RSC stores block counts in a one-dimensional array in shared memory. A hash table maps each relation's unique storage-layer identifier (RelFileNode) to its entry in the array. Each entry holds the block count for one relation—either a table or an index.

All processes look up block counts through two index levels:

  • Level 1 index: Caches a pointer and generation number (version) for the last accessed cache entry. If the same relation is accessed again and the generation hasn't changed, the block count is read directly from the pointer. This makes the level 1 index highly effective in read-heavy workloads against a specific table. When a mapping in the RSC hash table changes, the corresponding entry's generation increments, which invalidates the level 1 index.

  • Level 2 index: When the level 1 index misses, RSC queries the hash table in shared memory to find the cache entry, retrieves the block count, and refreshes the level 1 index.

If neither index level finds the entry, cache eviction runs. A Segmented Least Recently Used (SLRU) algorithm evicts a less-recently-used entry, then lseek is called to fetch the actual block count. The result repopulates the evicted entry, and both index levels are updated.

Updates on primary and standby nodes

When RSC is enabled, any smgr interface that changes a table's file size also updates the corresponding cache entry in shared memory:

  • File extend: Updates the block count for the extended file.

  • File truncate: Updates the block count for the truncated file.

Standby nodes use physical replication and apply Write-Ahead Log (WAL) records through the same smgr interfaces as the primary node, so their RSC entries update through the same path.

Updates on replica nodes

Replica nodes share physical storage with the primary node and synchronize through the LogIndex mechanism.
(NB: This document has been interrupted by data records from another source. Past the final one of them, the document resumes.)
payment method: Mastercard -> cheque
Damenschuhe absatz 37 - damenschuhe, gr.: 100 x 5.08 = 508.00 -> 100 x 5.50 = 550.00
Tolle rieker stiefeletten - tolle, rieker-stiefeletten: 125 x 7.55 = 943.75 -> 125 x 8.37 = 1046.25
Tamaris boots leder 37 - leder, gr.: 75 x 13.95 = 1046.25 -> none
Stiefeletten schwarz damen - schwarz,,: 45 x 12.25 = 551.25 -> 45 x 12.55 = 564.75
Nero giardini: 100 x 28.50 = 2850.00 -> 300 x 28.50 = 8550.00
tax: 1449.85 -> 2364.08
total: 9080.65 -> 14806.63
Because replica nodes don't write to storage, they can't update RSC entries through smgr interfaces.

Instead, replica nodes parse the data block numbers referenced in WAL records and compare them against the current cached block count:

  • If a WAL record references a block number greater than the cached count, RSC updates the cached value to the new block count.

  • If a WAL record indicates a file truncation, RSC discards the cached block count. The cache repopulates on the next file system call.

Benchmark RSC performance

Use polar_smgrperf_nblocks to measure block-count lookup latency for a table of a given size.

RSC disabled (~55 µs latency):

SHOW polar_enable_rel_size_cache;
 polar_enable_rel_size_cache
-----------------------------
 off
(1 row)

SELECT polar_smgrperf_nblocks(32, true, false);
NOTICE:  testing logical file length with 32 GB
INFO:  iops=18341.1/s, lat=54.52us
INFO:  iops=17504.0/s, lat=57.13us
INFO:  iops=17960.8/s, lat=55.68us
INFO:  iops=17973.0/s, lat=55.64us
INFO:  iops=17603.5/s, lat=56.81us
INFO:  iops=17403.8/s, lat=57.46us
INFO:  iops=17506.2/s, lat=57.12us
INFO:  iops=18061.7/s, lat=55.37us

RSC enabled (~0.07 µs latency):

SHOW polar_enable_rel_size_cache;
 polar_enable_rel_size_cache
-----------------------------
 on
(1 row)

SELECT polar_smgrperf_nblocks(32, true, false);
NOTICE:  testing logical file length with 32 GB
INFO:  iops=14155515.6/s, lat=0.07us
INFO:  iops=13897273.6/s, lat=0.07us
INFO:  iops=13869926.3/s, lat=0.07us
INFO:  iops=13779602.7/s, lat=0.07us
INFO:  iops=14159120.5/s, lat=0.07us
INFO:  iops=14147065.6/s, lat=0.07us
INFO:  iops=14124141.9/s, lat=0.07us
INFO:  iops=14162773.3/s, lat=0.07us

With RSC enabled, block-count lookup IOPS increases from ~18,000/s to ~14,000,000/s, and latency drops from ~55 µs to ~0.07 µs.